Die junge Frau beginnt, bei lokalen Läufen gute Leistungen zu erbringen und nimmt 2014 an ihrem ersten Wettkampf in Europa über die 57 km der Sella Ronda teil. Sie siegt und legt 15 Tage später mit einem weiteren Sieg beim Ultra Trail Degli Eroi (87 km) nach. Ihr Schicksal nimmt seinen Lauf.

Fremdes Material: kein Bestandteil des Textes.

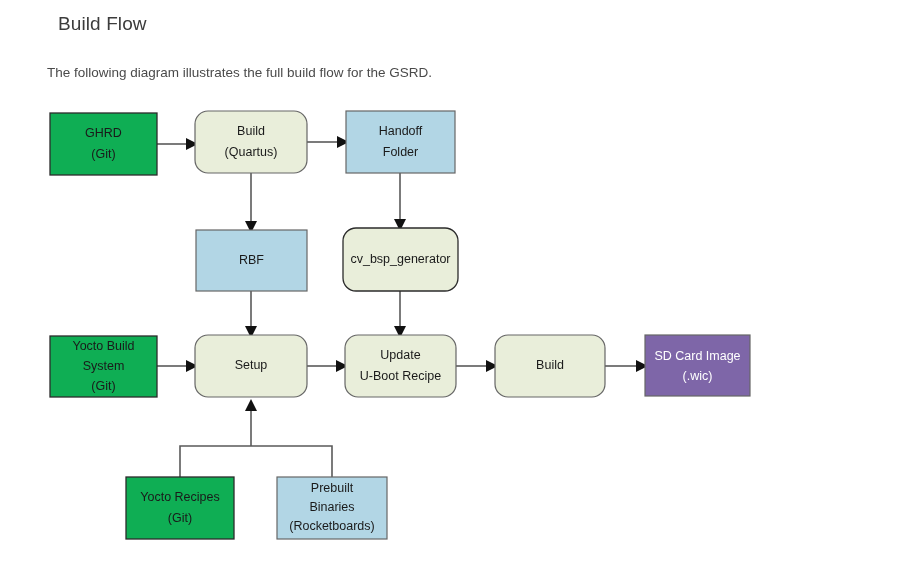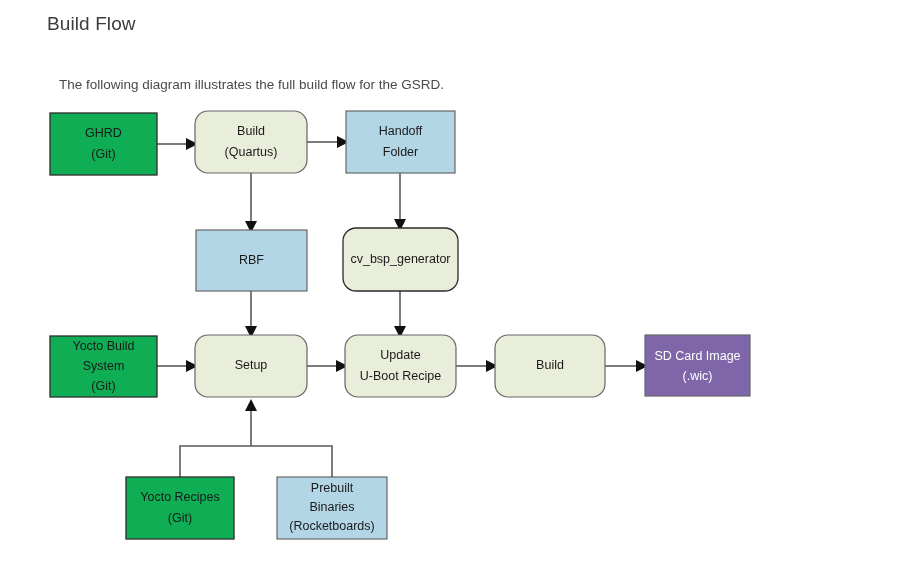--- a/index.html
+++ b/index.html
@@ -14,35 +14,35 @@
     font-family: "Liberation Sans", sans-serif;
     color: #333333;
   }
   #page {
     position: relative;
     width: 921px;
     height: 562px;
   }
   #page-title {
     position: absolute;
-    left: 47px;
+    left: 58px;
     top: 13px;
     font-size: 19px;
     font-weight: 400;
     color: #3c3c3c;
     letter-spacing: 0.1px;
     margin: 0;
   }
   #intro-text {
     position: absolute;
     left: 47px;
     top: 65px;
     font-size: 13.5px;
     color: #4a4a4a;
-    margin: 12px;
+    margin: 0;
   }
   #flow-diagram {
     position: absolute;
     left: 0;
     top: 95px;
     width: 921px;
     height: 467px;
   }
   .node-label {
     font-family: "Liberation Sans", sans-serif;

Im Jahr 2015 gewinnt sie die 80 km des Mont-Blanc und verlässt den alten Kontinent mit einem Preisgeld von 1 000 Euro, "genug, um jemanden ein Jahr lang in Nepal zu ernähren", erzählt Martina Valmassoi, Community Managerin bei Salomon, der Marke, die Mira Rai einen Dokumentarfilm gewidmet hat (siehe unten).

Mira Rai, die jetzt von Salomon gesponsert wird, lebt immer noch in Kathmandu und kehrt zwei- oder dreimal im Jahr in ihr Heimatdorf zurück. Sie ist ein Vorbild für nepalesische Frauen und gründete die Mira Rai Initiative die junge Läuferinnen in ihrem Land unterstützt. "Die Tatsache, dass ich in einem abgelegenen Dorf geboren wurde, eine maoistische Kämpferin war und erst spät die Stadt entdeckt habe, hat mich dazu bewogen", erklärt sie. "Ich möchte, dass sie eine gute Grundlage haben. Dass sie an Englischkursen teilnehmen können, dass sie Zugang zu höherer Bildung haben, dass sie gute Trainingsbedingungen vorfinden und dass sie psychologische Unterstützung erhalten. Jedes Jahr nehmen wir fünf neue Läuferinnen auf. Und wir haben bereits zwei Mädchengruppen in der Mira Rai Initiative". Mädchen, die das Glück haben werden, nie ein Gewehr in der Hand zu halten.